7. CI system (Hudson) picks up the code, conducts a test assembly.

8. The test build report goes to the reporting system (based on Microsoft SQL Server Analysis Services). The person responsible for the code review is sent a notice of the need to conduct a code analysis.

9. Code reviwer gives the go-ahead for the changes made.

10. The code is transferred to the main branch of development.

11. The CI system picks up the code from the main branch, does the assembly.

12. Report on which is laid out in the reporting system.

13. CI system produces deploy code on the test environment.

14. The CI system calls functional and load testing systems.

15. Test systems in the automatic mode are carried out on the test environment of the testing procedure (JMeter, Selenium, RationalRobot).

16a. Report on which is laid out in the reporting system. The tester is notified of the need to conduct tests.

16b. Testing systems change task status in a project management system.

17. The tester performs testing.

18. If successful, the status changes in the BPM system, as

19. The project manager receives a notice.

20a. The BPM system initiates the transfer of the assembly to the pre prod environment.

20b. Mark about this event is placed in the project management system.

20c. About what the end user is notified, who can see the functionality on the pre prod environment.

21. The project manager and the end user check the functionality on the pre prod environment.

22. In the event that a decision is made to transfer the functionality to the production unit, the project manager through the BPM system initiates the task to deploy to a productive environment.



In the background


1. The automatic environment setting system (Puppet) aligns the landscape in terms of the basic software settings.

2. The monitoring and status tracking system (Zabbix) monitors the infrastructure, including not only dev, test, pre-prod and prod, but also other infrastructure, including gerrit, Git, Hudson, etc.

3. The backup system, in addition to backup project repositories and infrastructure software, backs up images of pre-prod landscape machines in case of force majeure or the need to demonstrate previous system releases.

4. Once a day, a static code analysis is performed, primarily to search for vulnerabilities.



The above scheme carries a certain touch of gigantomania and idealism - RP often neglects its responsibilities to view the new functionality on pre prod, Code reviwer confirms the code from familiar trusted developers, etc. without looking. but in general, this scheme is quite digestible for really big projects. And, the most remarkable thing is that you can get a scheme for another project out of it simply by cutting off unnecessary, clearly redundant parts.



Dry conclusions, denounced in the advice that the author made after several years of participation in the project
  1. Everyone who is in IT. Relations IT business in Russia and Western Europe are different, sometimes dramatically. "They have" IT, it is a servant, in the good sense of the word. Allow and privileged and highly paid, but does not pretend to dominate the role and do not swing the right to the board of directors. We are seriously at the CIO forums discussing why CIO is Career Is Over, how to deal with it, and why CEOs often get from the position of financial director, but almost never from the position of IT director.
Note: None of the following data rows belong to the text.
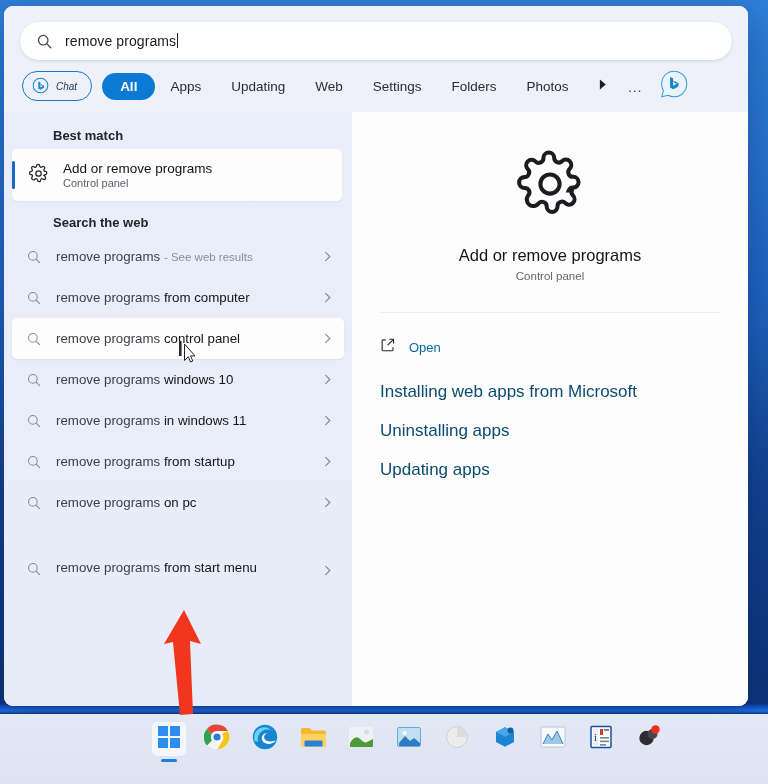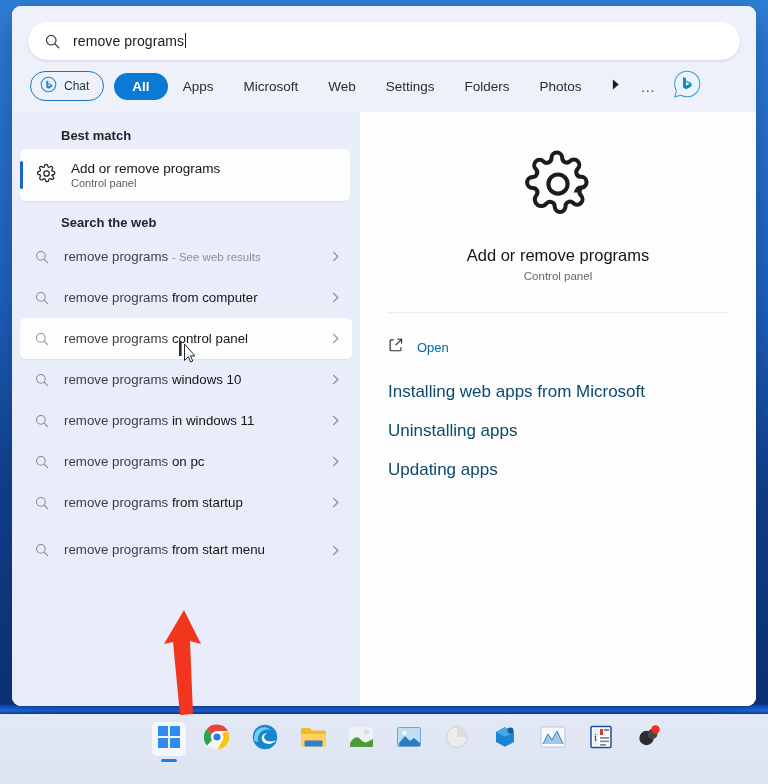--- a/index.html
+++ b/index.html
@@ -33,7 +33,7 @@
 
   
   .flyout {
-    position: absolute; left: 12px; top: 6px; width: 744px; height: 700px;
+    position: absolute; left: 4px; top: 6px; width: 744px; height: 700px;
     background: #ffffff;
     border-radius: 9px;
     box-shadow: 0 10px 34px rgba(8,20,60,.30);

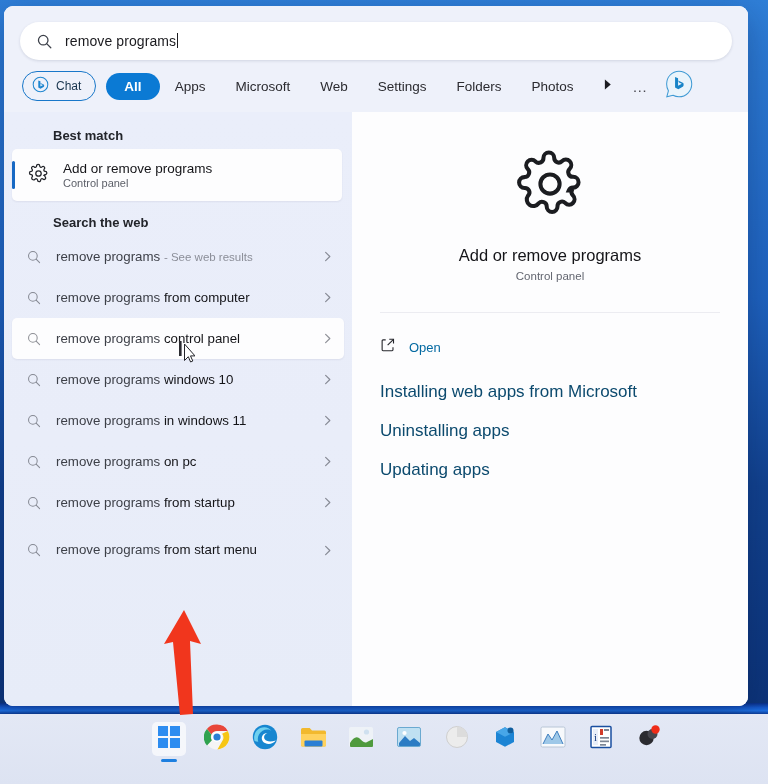--- a/index.html
+++ b/index.html
@@ -71,8 +71,9 @@
     display:flex; align-items:center; gap:7px;
     height:30px; padding: 0 14px 0 9px;
     border: 1px solid #1877c9; border-radius: 16px;
-    background: transparent; color:#17334d; font-size:12px;
+    background: transparent; color:#17334d; font-size:10px;
     margin-right: 10px;
+    font-style: italic;
   }
   .tab {
     font-size: 13.5px; color: #2b2b30;

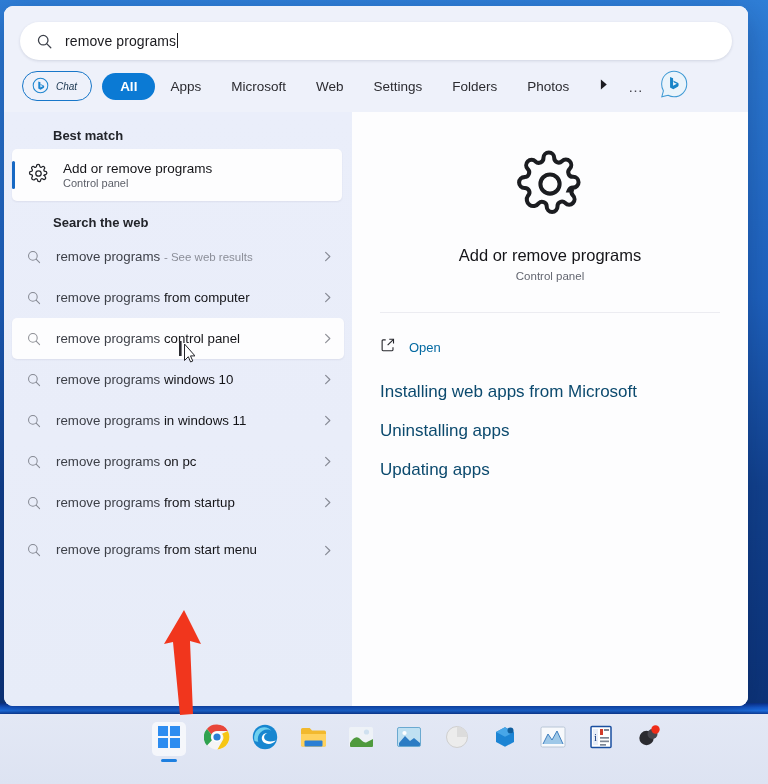--- a/index.html
+++ b/index.html
@@ -231,7 +231,7 @@
 
         <div class="tab active">All</div>
         <div class="tab">Apps</div>
-        <div class="tab">Microsoft</div>
+        <div class="tab">Updating</div>
         <div class="tab">Web</div>
         <div class="tab">Settings</div>
         <div class="tab">Folders</div>

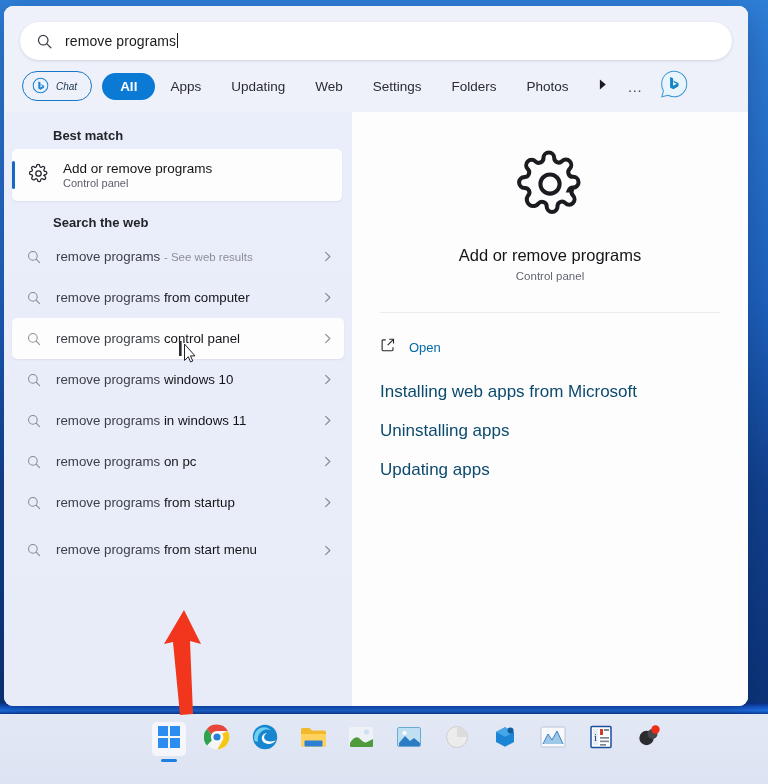--- a/index.html
+++ b/index.html
@@ -357,21 +357,21 @@
                   <line x1="12.7" y1="12.7" x2="17" y2="17" stroke="#4a4d56" stroke-width="1.3" stroke-linecap="round"></line>
                 </svg>
               </span>
+              <div class="sugg-text">remove programs <b>from startup</b></div>
+              <span class="chev">
+                <svg width="13" height="13" viewBox="0 0 14 14" fill="none">
+                  <path d="M5 2.5 L9.5 7 L5 11.5" stroke="#4d505a" stroke-width="1.3" stroke-linecap="round" stroke-linejoin="round"></path>
+                </svg>
+              </span>
+            </div>
+            <div class="sugg">
+              <span class="chev">
+                <svg width="16" height="16" viewBox="0 0 20 20" fill="none">
+                  <circle cx="8.6" cy="8.6" r="5.4" stroke="#4a4d56" stroke-width="1.3"></circle>
+                  <line x1="12.7" y1="12.7" x2="17" y2="17" stroke="#4a4d56" stroke-width="1.3" stroke-linecap="round"></line>
+                </svg>
+              </span>
               <div class="sugg-text">remove programs <b>on pc</b></div>
-              <span class="chev">
-                <svg width="13" height="13" viewBox="0 0 14 14" fill="none">
-                  <path d="M5 2.5 L9.5 7 L5 11.5" stroke="#4d505a" stroke-width="1.3" stroke-linecap="round" stroke-linejoin="round"></path>
-                </svg>
-              </span>
-            </div>
-            <div class="sugg">
-              <span class="chev">
-                <svg width="16" height="16" viewBox="0 0 20 20" fill="none">
-                  <circle cx="8.6" cy="8.6" r="5.4" stroke="#4a4d56" stroke-width="1.3"></circle>
-                  <line x1="12.7" y1="12.7" x2="17" y2="17" stroke="#4a4d56" stroke-width="1.3" stroke-linecap="round"></line>
-                </svg>
-              </span>
-              <div class="sugg-text">remove programs <b>from startup</b></div>
               <span class="chev">
                 <svg width="13" height="13" viewBox="0 0 14 14" fill="none">
                   <path d="M5 2.5 L9.5 7 L5 11.5" stroke="#4d505a" stroke-width="1.3" stroke-linecap="round" stroke-linejoin="round"></path>

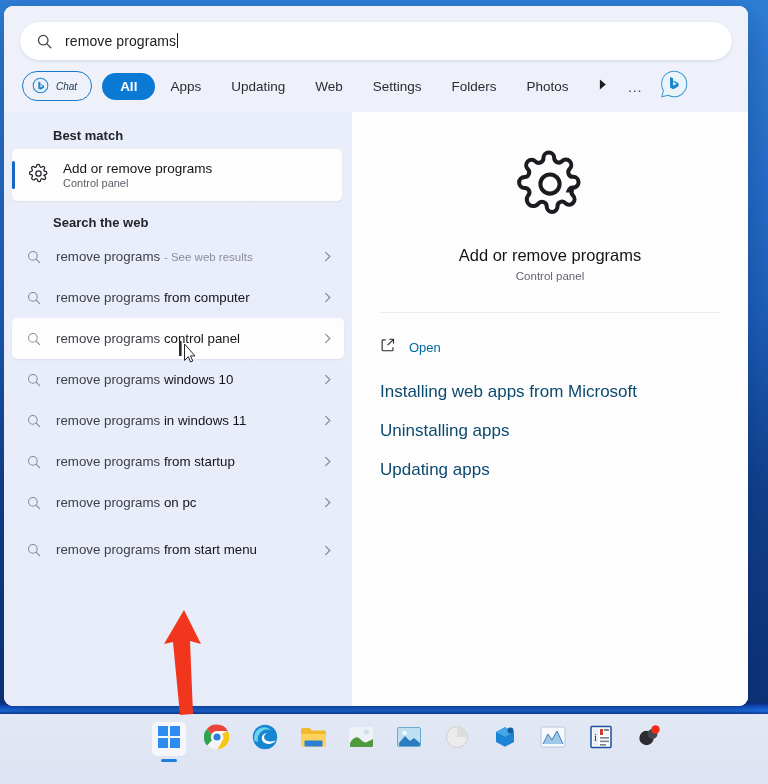--- a/index.html
+++ b/index.html
@@ -137,7 +137,7 @@
     margin: 0 8px; padding: 0 10px 0 14px;
     height: 41px; border-radius: 5px;
   }
-  .sugg.two-line { height: 54px; align-items: center; }
+  .sugg.two-line { height: 54px; align-items: flex-end; }
   .sugg.hl { background:#fdfdfe; box-shadow:0 1px 2px rgba(25,35,70,.07); }
   .sugg-text {
     flex:1; font-size:13.3px; color:#3c3f47; line-height:1.35;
The position of IT in the corporate hierarchy, somewhere between AXO and accounting. Humble, it will be so in Russia.
  2. Advice to novice architects. "For large projects, there is no properly selected architecture." It is impossible to design without crutches something that will develop over a couple of years. All you can think of is loose coupling and a reasonable level of abstraction.
  3. Advice to developers. "Then there will not be." No one for serious systems will not give the opportunity to "rewrite correctly." Business does not understand this, understand you. In the end, you do not baptize children with this code.
  4. Advice to project managers. In the classical triangle, quality-time-budget, the budget is usually fixed, the quality category is quite abstract for top management (they do not give functionality, so quality is quality), so instead of a triangle, get ready to fight only on one front - time front . Just consider this when planning.
  5. There are no rules, forget what is written above.